To reduce the number of collisions and complicate the DoS attack, many languages ​​over the last year switched to modern hash functions with a random seed. And when it turned out that this does not solve the problem with the attack, many have changed the hash and the second time.
An example of a
collision-resistant MAC :
- VMAC, UMAC, Poly1305-AES - use AES-128, optimal for long messages.
- SipHash - is a PRF, does not use cryptographic algorithms, is optimal for short messages.
- “Strongly universal string hashing is fast” [10].
Siphash
2012, length 64 bits, key 128 bits.
Speed: 15.50 cycles per byte for 8 bytes of a message, 3.66 cycles per byte for 64 bytes of a message, up to 1.96 cycles per byte for long messages. For comparison, the fastest finalist SHA-3 BLAKE-512: 134 cycles per byte for 8 bytes, 20 cycles per byte for 64 bytes.
You can use any number of compression and finalization rounds. For example, SipHash-2-4 - 2 and 4 rounds, respectively.

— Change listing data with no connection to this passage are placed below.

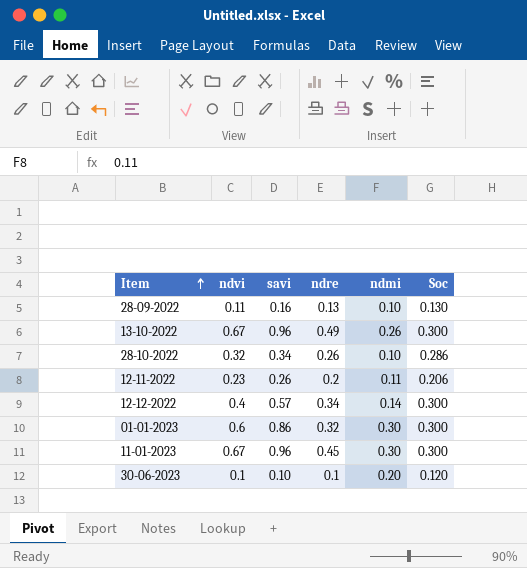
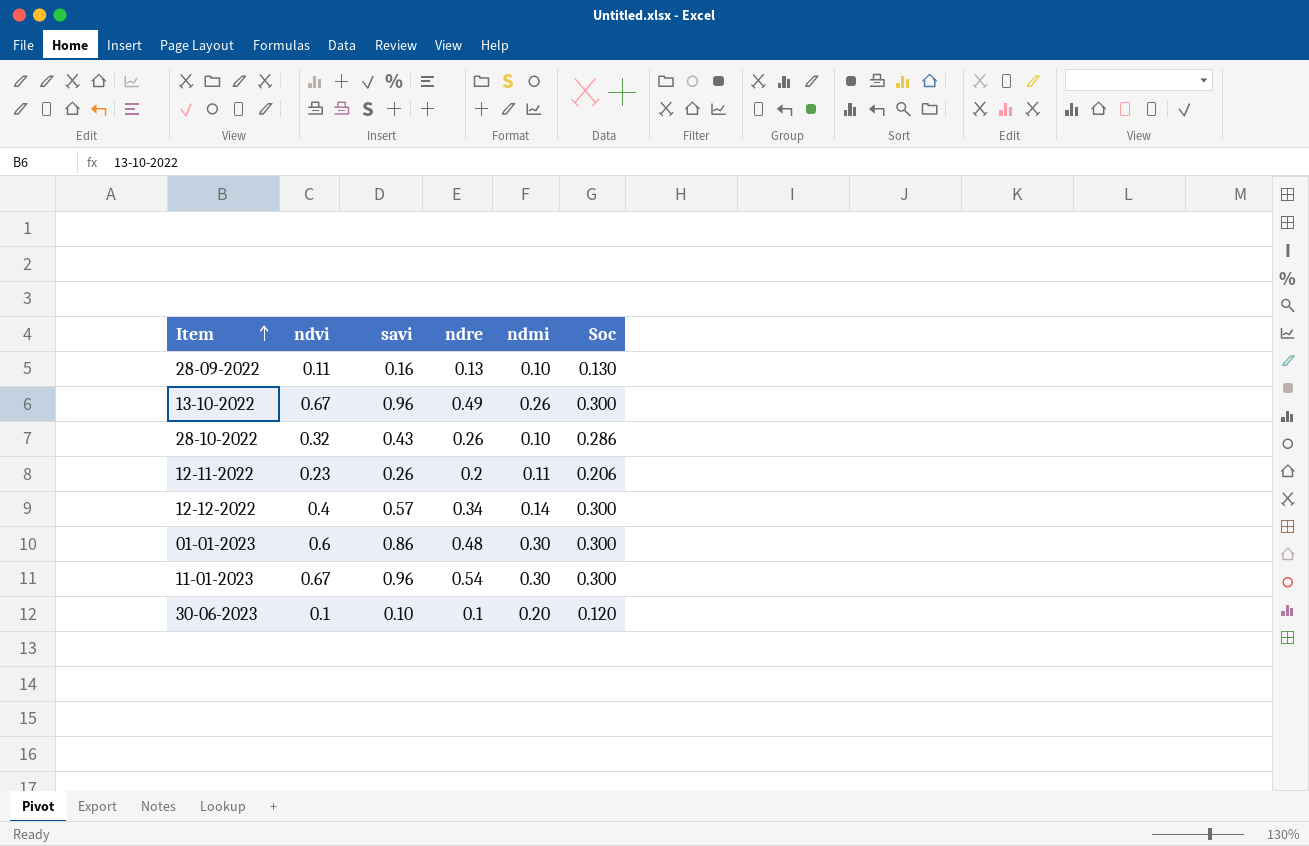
28-10-2022 | savi: 0.34 -> 0.43
01-01-2023 | ndre: 0.32 -> 0.48
11-01-2023 | ndre: 0.45 -> 0.54

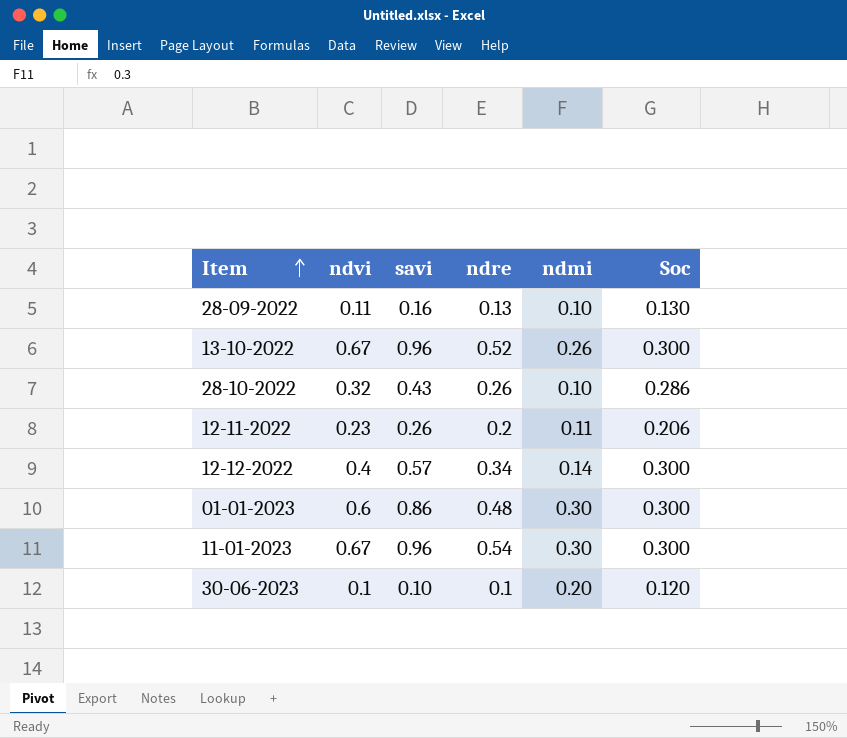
13-10-2022 | ndre: 0.49 -> 0.52

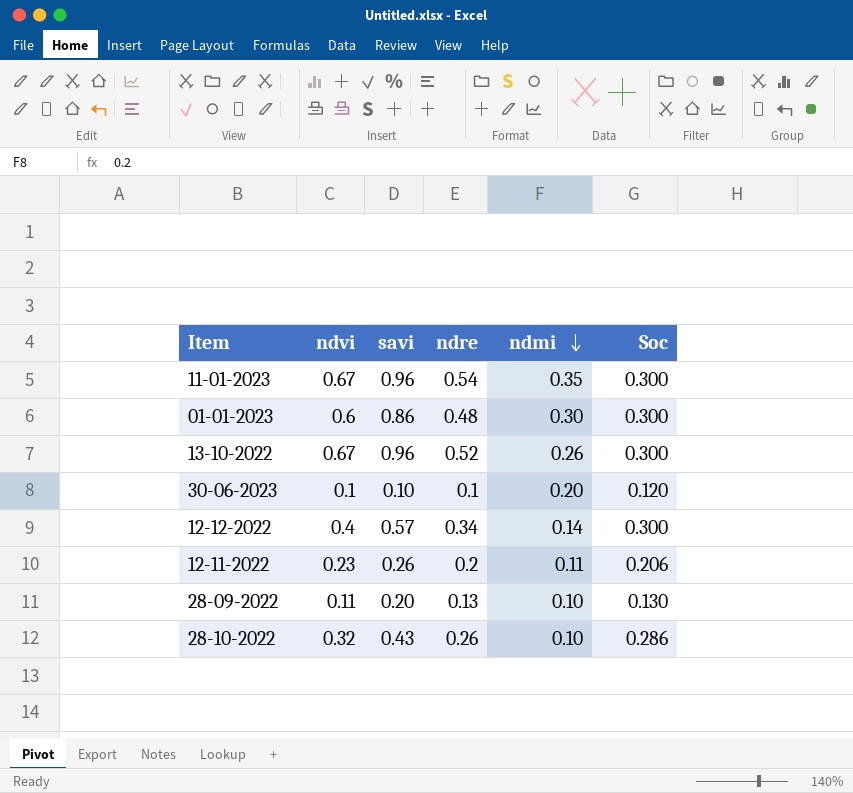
row order: Item ascending -> ndmi descending
11-01-2023 | ndmi: 0.30 -> 0.35
28-09-2022 | savi: 0.16 -> 0.20

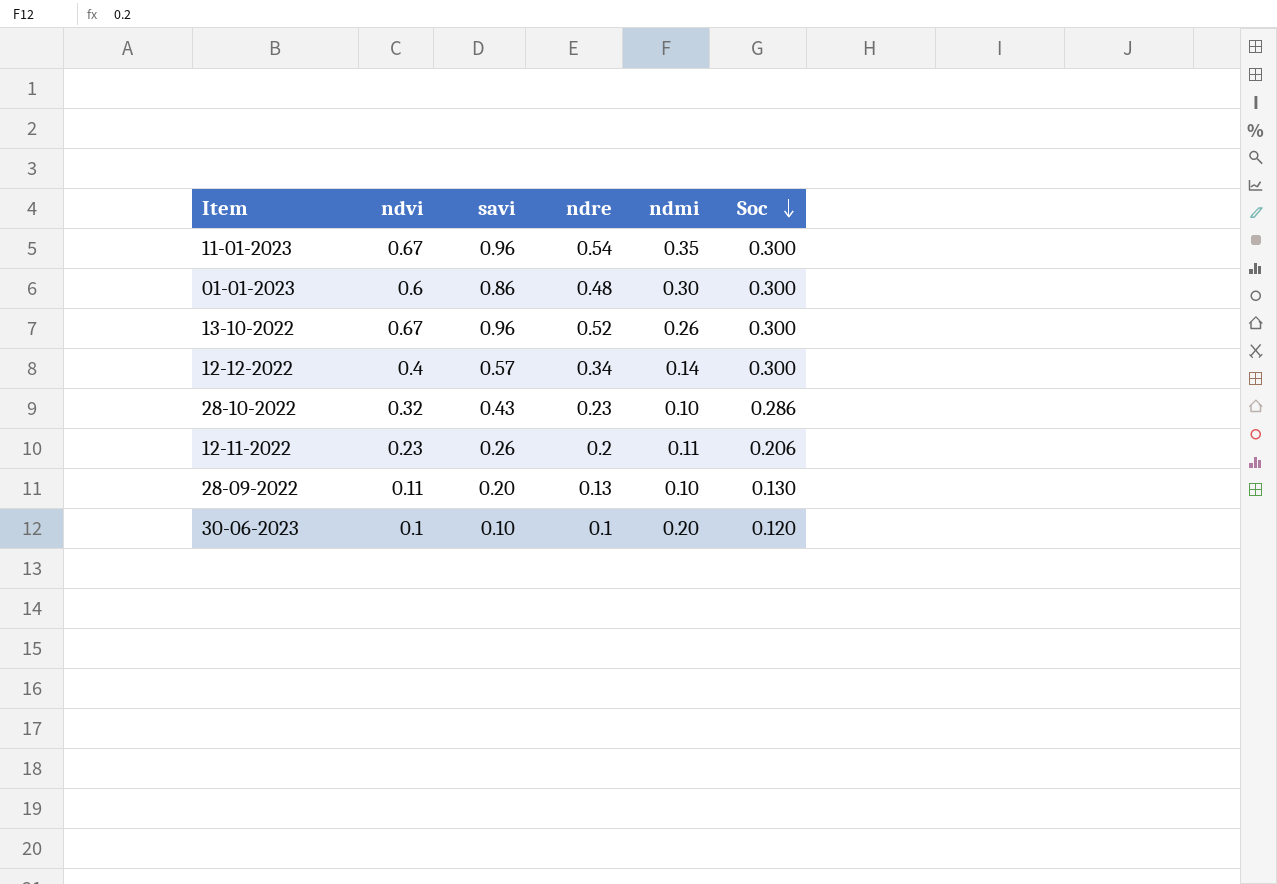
row order: ndmi descending -> Soc descending
28-10-2022 | ndre: 0.26 -> 0.23

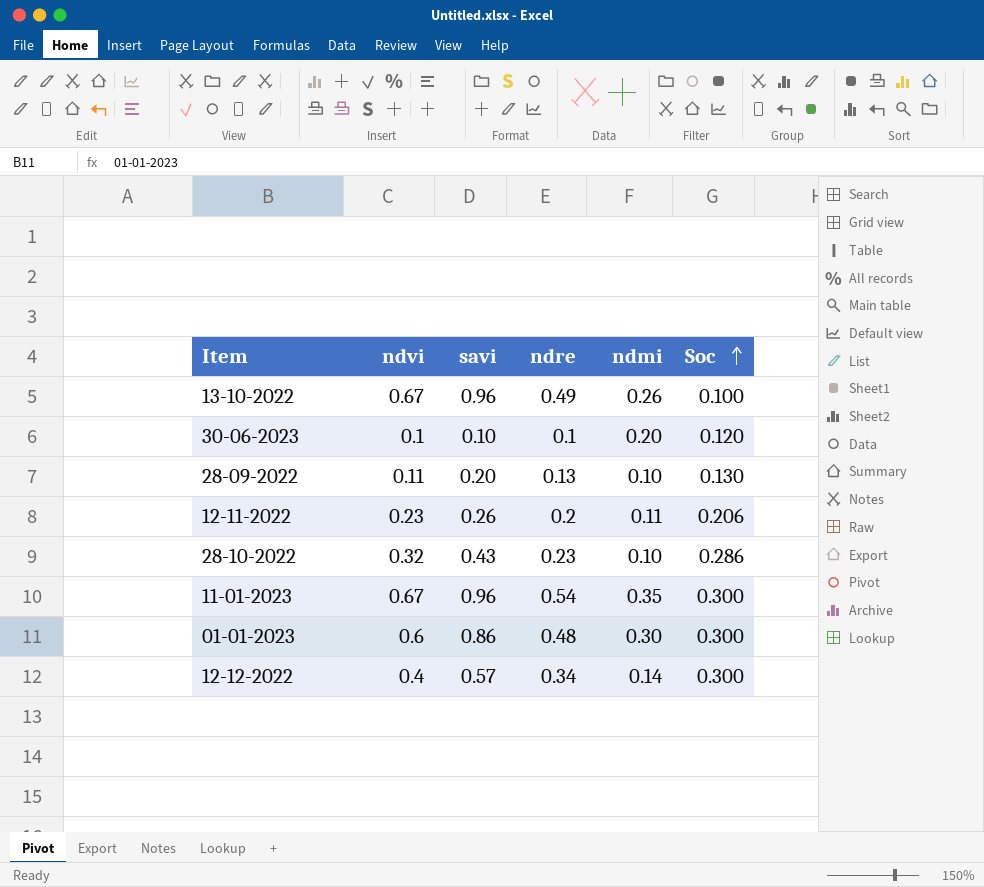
row order: Soc descending -> Soc ascending
13-10-2022 | ndre: 0.52 -> 0.49
13-10-2022 | Soc: 0.300 -> 0.100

It was developed as a collision-resistant hash function based on a cryptographic pseudo-random function (PRF), fast for short messages. Since it is intended to be used with a random key, there is no requirement for collision resistance. It differs from non-cryptographic hash functions in that it works correctly and safely with the key, providing both the MAC properties and the properties of the universal hash function.

The situation by language currently looks like this:
- Rust: SipHash 2-4,
- Rails: SipHash 2-4,
- Perl (5.8.1): SipHash 2-4 (64 bits) and One-at-a-time (32 bits),
- Ruby (1.9.3-p327), JRuby: SipHash 2-4,
- Python (2.7.3, 3.2.3): own hash function, with the inclusion of -R a random seed is added [11],
- Haskell (1.2): SipHash (for strings),
- Go: aeshash (supported by AES-NI) or a simple eigenfunction (variation FNV-1),
- PHP (5): DJBX33A, there is a limit on the number of GET / POST elements (max_input_vars),
- Java SE (7u6 and 8): when jdk.map.althashing.threshold is turned on, MurmurHash is used with a random seed (alternative string hashing),
- Scala: Byteswap32 and MurmurHash 3 or hash from Java,
- .NET (4.5): when enabled, UseRandomizedStringHashAlgorithm uses its own development Marvin32 [9].
Open tasks:
- Java: there is no response to MurmurHash cryptanalysis [16],
- Python: recognized that the key "-R" is useless, and ponder how best to fix the attack on the hash table [14]
- Go: implemented aeshash, but there is no cryptanalysis yet [15].
Other methods of protection
It is believed that the fight against this attack is not the task that the hash function should perform. You can instead:
- use data structures with less complexity at worst. For example, a balanced tree - AVL-tree or red-black tree - guarantees in any case O (log n ). Here it is important to take into account new attacks, for example, cascade rebalance of a tree with specially formed data, but even in this case we will get a better result - O ( n log n ),
- limit the number of processed items (for example, POST / GET),
- raise an exception if the number of collisions is greater than the limit (or just discard data, if possible),
- raise an exception if the CPU is busy above the normal for search operations (timeout).
Recommendations
For data structures that use untrusted data, apply algorithms with complexity O (log
n ), for example, a balanced tree. If it is not possible, then use a hash function randomly selected from the family of functions (MAC), for example, VMAC or SipHash.